Yes, in almost all scenarios. Personal loan rates start at 10.5% p.a., while credit card revolving interest is 36%–48% p.a. The only exception is 0% interest credit card EMI schemes.
Q2. Can I convert credit card outstanding into a personal loan?
Yes. Most major banks (HDFC, ICICI, SBI, Axis) offer ‘Balance Transfer’ or ‘Loan on Card’ facilities that convert revolving credit card debt into structured EMIs at a much lower rate.
Q3. Which is better for CIBIL score improvement?
Timely repayment of a personal loan (showing instalment credit history) tends to have a stronger positive impact on your CIBIL score than credit card usage, as long as utilisation remains low.
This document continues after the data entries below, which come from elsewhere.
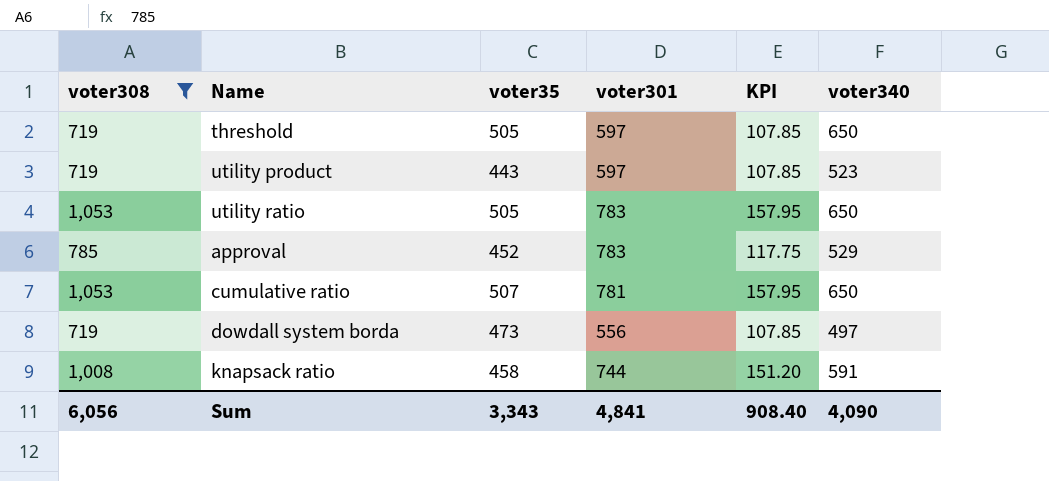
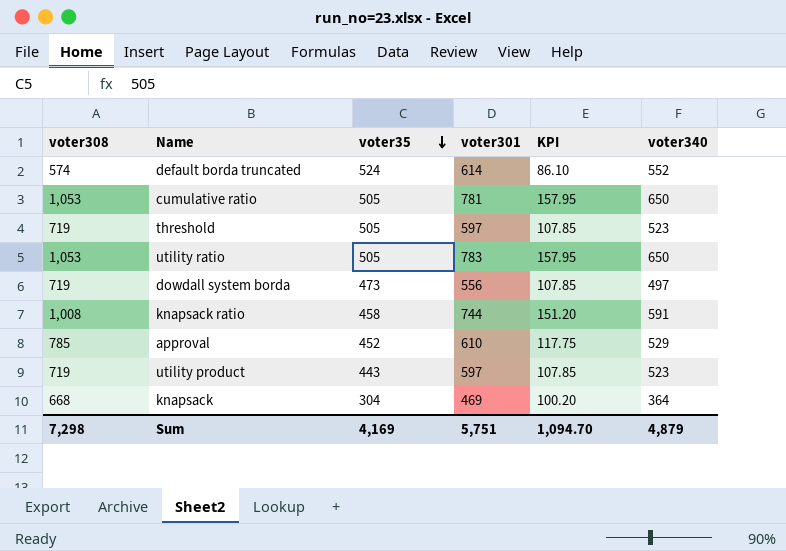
filter: voter308 >= 719 -> none
row order: none -> voter35 descending
cumulative ratio | voter35: 507 -> 505
threshold | voter340: 650 -> 523
approval | voter301: 783 -> 610
Sum | voter308: 6,056 -> 7,298
Sum | voter35: 3,343 -> 4,169
Sum | voter301: 4,841 -> 5,751
Sum | KPI: 908.40 -> 1,094.70
Sum | voter340: 4,090 -> 4,879

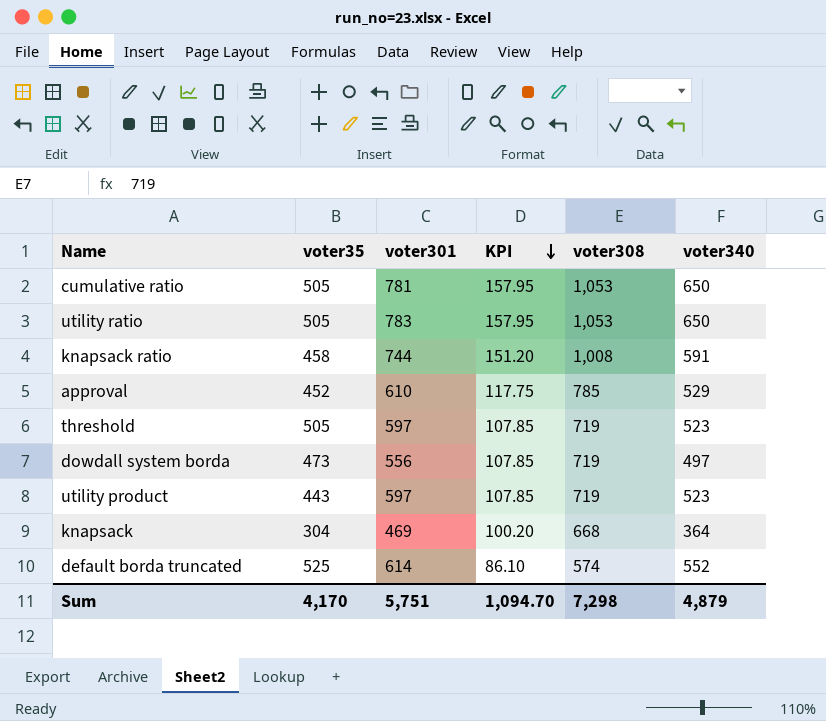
row order: voter35 descending -> KPI descending
column voter308 | position: 1 -> 5
default borda truncated | voter35: 524 -> 525
Sum | voter35: 4,169 -> 4,170

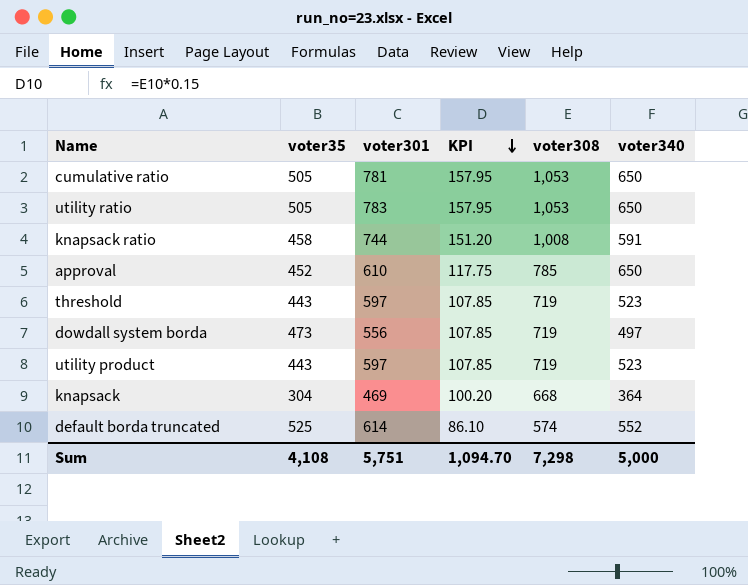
approval | voter340: 529 -> 650
threshold | voter35: 505 -> 443
Sum | voter35: 4,170 -> 4,108
Sum | voter340: 4,879 -> 5,000

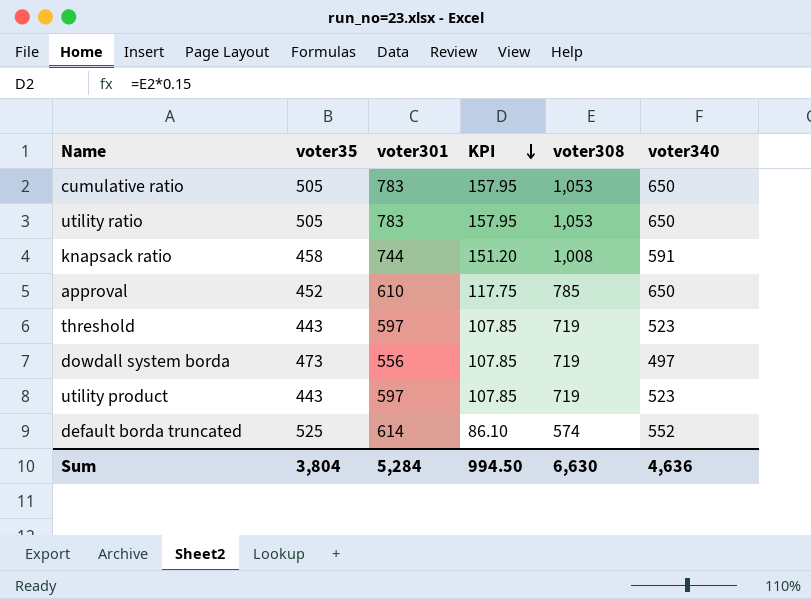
row knapsack: 304 | 469 | 100.20 | 668 | 364 -> none
cumulative ratio | voter301: 781 -> 783
Sum | voter35: 4,108 -> 3,804
Sum | voter301: 5,751 -> 5,284
Sum | KPI: 1,094.70 -> 994.50
Sum | voter308: 7,298 -> 6,630
Sum | voter340: 5,000 -> 4,636

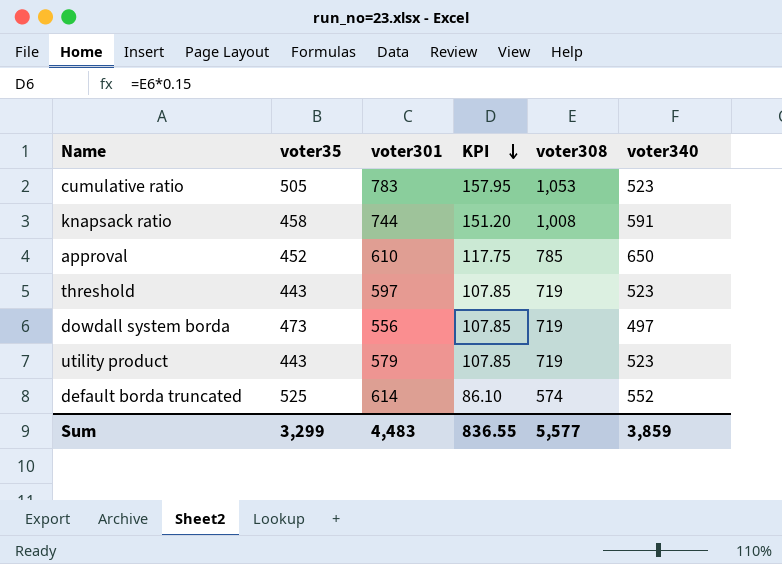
row utility ratio: 505 | 783 | 157.95 | 1,053 | 650 -> none
cumulative ratio | voter340: 650 -> 523
utility product | voter301: 597 -> 579
Sum | voter35: 3,804 -> 3,299
Sum | voter301: 5,284 -> 4,483
Sum | KPI: 994.50 -> 836.55
Sum | voter308: 6,630 -> 5,577
Sum | voter340: 4,636 -> 3,859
Q4. Does taking a personal loan affect my eligibility for a credit card?
Not significantly, if you have no repayment defaults. Active personal loans count in your debt-to-income ratio but do not automatically disqualify you from credit card eligibility.
Q5. What is the cheapest way to borrow money in India?
In ascending order of cost: Secured loans (home loan, loan against property) < Gold loans < Personal loans (top tier) < Credit card (0% EMI) < Credit card (revolving debt). Choose based on collateral availability and repayment tenure.